To test my understanding of that, I generated my sample data with a
'sample rate' of 1024hz, and I computed the FFT on 1024 bins, but only
plotted the first half (the 'positive' frequencies). That gives me two
sharp peaks exactly under the two peaks I see from my DFT calculation. But
there aren't any side lobes like there are in the DFT calc.
I think I've made a small step forward in my understanding, will continue
on this road.
On Fri, May 12, 2017 at 3:56 PM, Eric Schneider <erictschneider@xxxxxxxxx>
Chuck, to me the FFT looks correct and the DFT not so much. The FFT
looks like it starts at 0 Hz, goes to +nyquist, then -nyquist toward
zero, that is pretty typical of FFTs. If you want 0 to be in the center
you just take the right half and move it to the left side. "fftshift"

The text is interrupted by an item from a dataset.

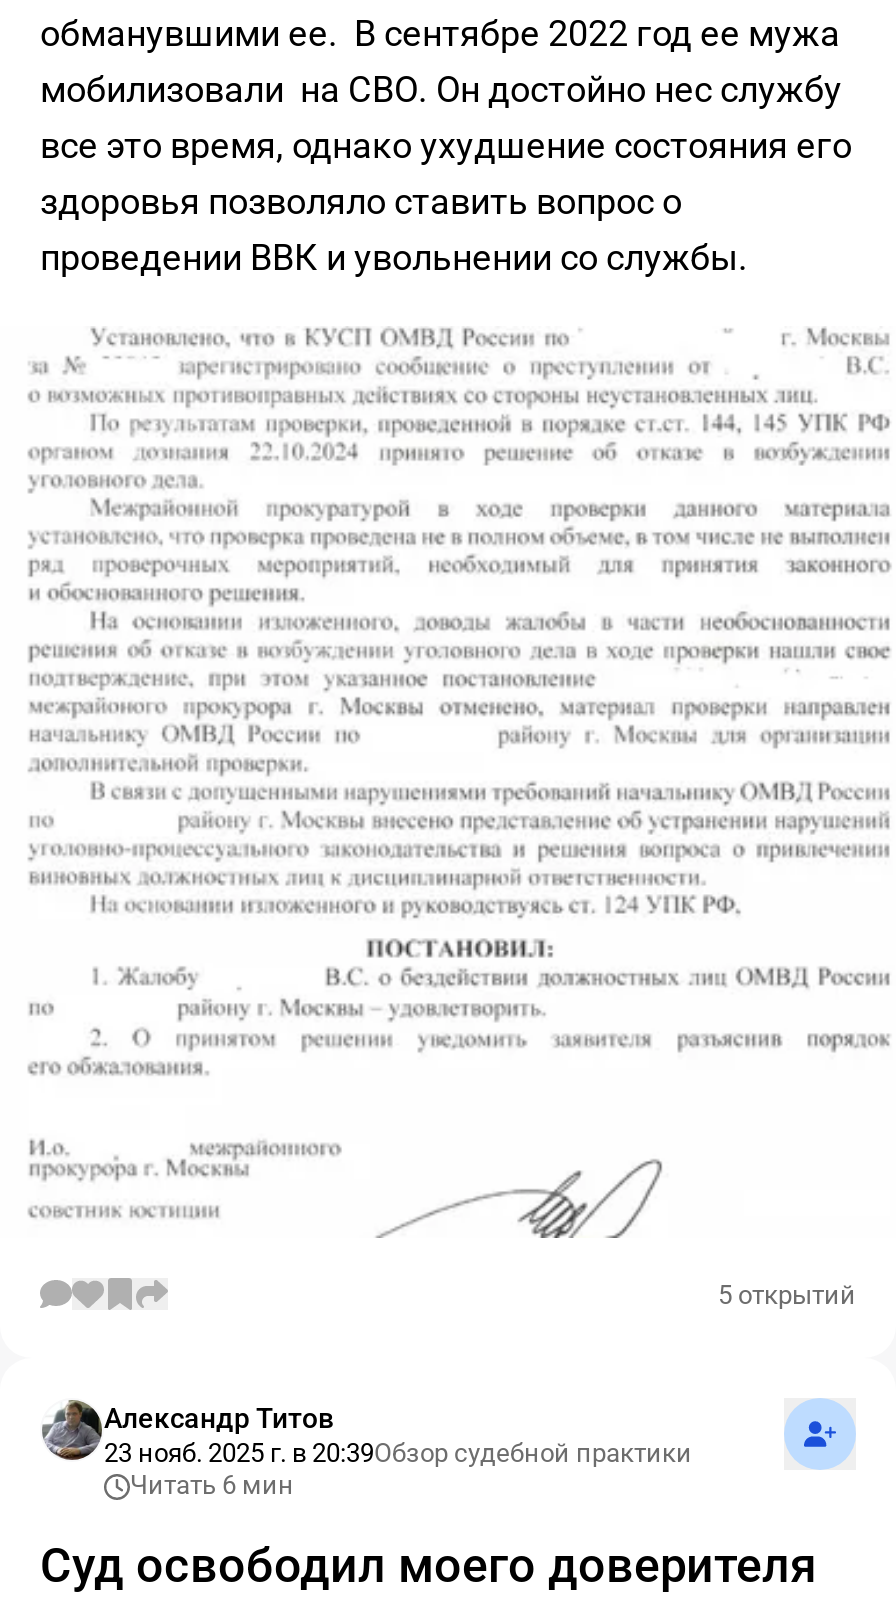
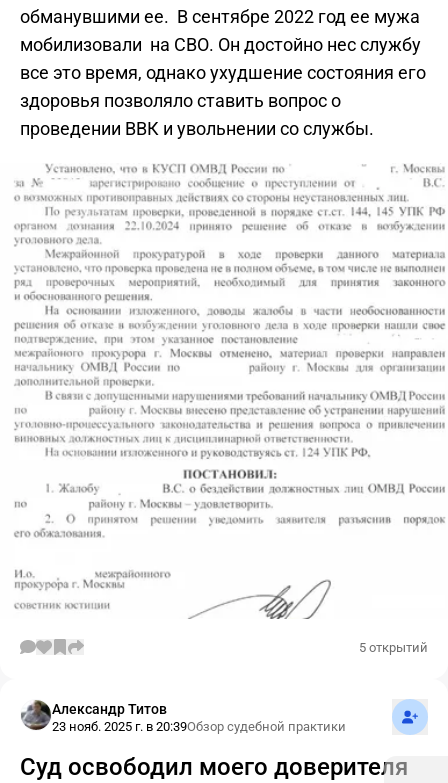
- Читать 6 мин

is a typical name of a function that would do that for you. (So I
concur with the other person)
Why are you bit-reversing? Did you write your own FFT? You are not
doing that for the DFT are you?
When you say you are using correlation for the DFT, do you mean summing
the product of the input sequence with a sinusoid at the bin frequency?

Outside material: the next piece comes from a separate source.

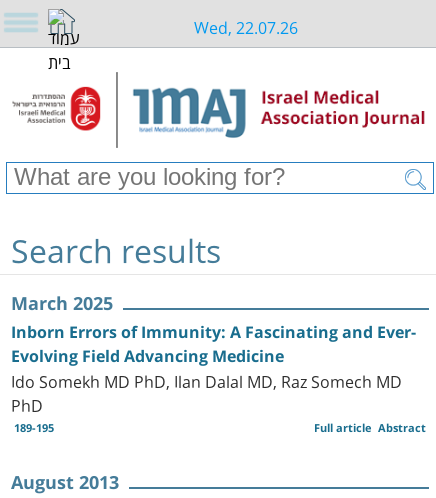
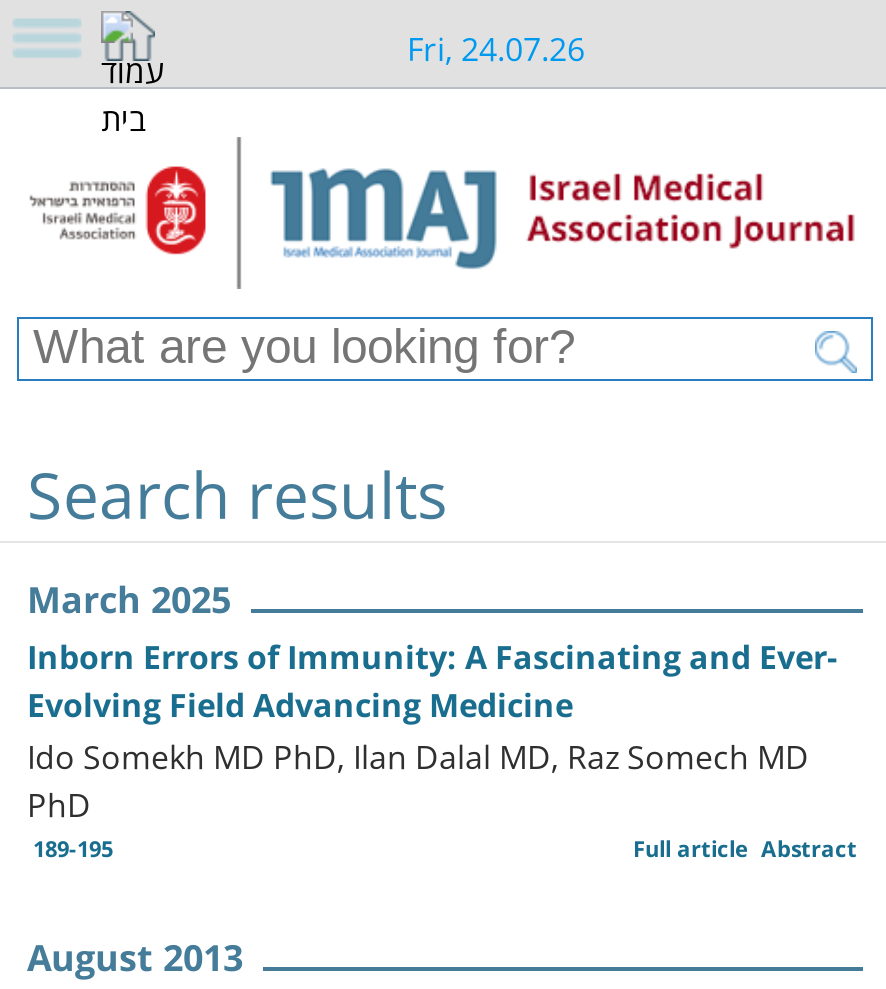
- Wed, 22.07.26
+ Fri, 24.07.26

(aka the standard DFT definition)
Why 1024 samples and 512 DFT/FFT? Is it safe to assume that you are only
using the first 512 samples of the 1024 length array?
In your DFT are you ignoring negative frequencies? E.g. Not correlating
for negative frequencies, so only 256 outputs?
DFT or FFT, you can only get 256 positive frequencies from 512 samples.
Hopefully this helps somehow.
On 05/12/2017 03:37 PM, Chuck McManis wrote:
Being inspired by Mike's videos and my current job is deep into SDRs I
have embarked on internalizing a crap ton of analog stuff I just
'memorized, regurgitated, and forgot' in college. Specifically the
analysis of signals using transforms. I'm writing this email in part
to "explain to someone else" what I'm trying to do in order to develop
insights in where I may be going wrong, and if you happen to know the
answer that is good too :-)
To that end I've been reading papers, and general descriptions, of the
theory and practice of fourier transforms. I subsequently wrote,
debugged, and re-wrote a discrete fourier transform routine that used
correlation to transform my (artificially) generated signal from the
time domain to the frequency domain.
My generated signal is stored in an array of 1024 samples with a
nominal 'sampling rate' of 8192 hz. And I fill the array with the
output of a cos function set for 300 hz and an amplitude of 1.0 (so
+/- 1.0 values into an array of floats).
When I run my DFT over 512 bins, and plot the magnitude of the 512
complex numbers that DFT produces, I get pretty much exactly what I
expected, a large peak centered around bin 300 falling off
exponentially to two much smaller peaks on either side, then two much
smaller peaks on either side of those down to a slightly wavy line
along 0. I've plotted the output on a nice display on a microprocessor
and took a picture of it here: https://goo.gl/photos/rcxFHCeQ18bdR7766
I then take the exact same data and apply my Fast Fourier Transform
code to it. And what I get is in that same picture (the lower half).
Two peaks, very far apart. Still 512 bins, same data. Clearly it is
"different" than the DFT result and I'm struggling to figure out why.
One person suggested "Oh that is the positive and negative versions of
the frequency." And yes when i do my bit reversal sort to take in my
signal I have the imaginary part set to zero (the signal (an array of
floats) gets translated into a an array of complex where the imaginary
component is zero. But even with that "explanation" Neither "half" of
that display looks like the DFT display.
I also tried doing 1024 bins and looking at the magnitude of the first
512 and last 512 bins, they both are very different.
It is really confusing the heck out of me.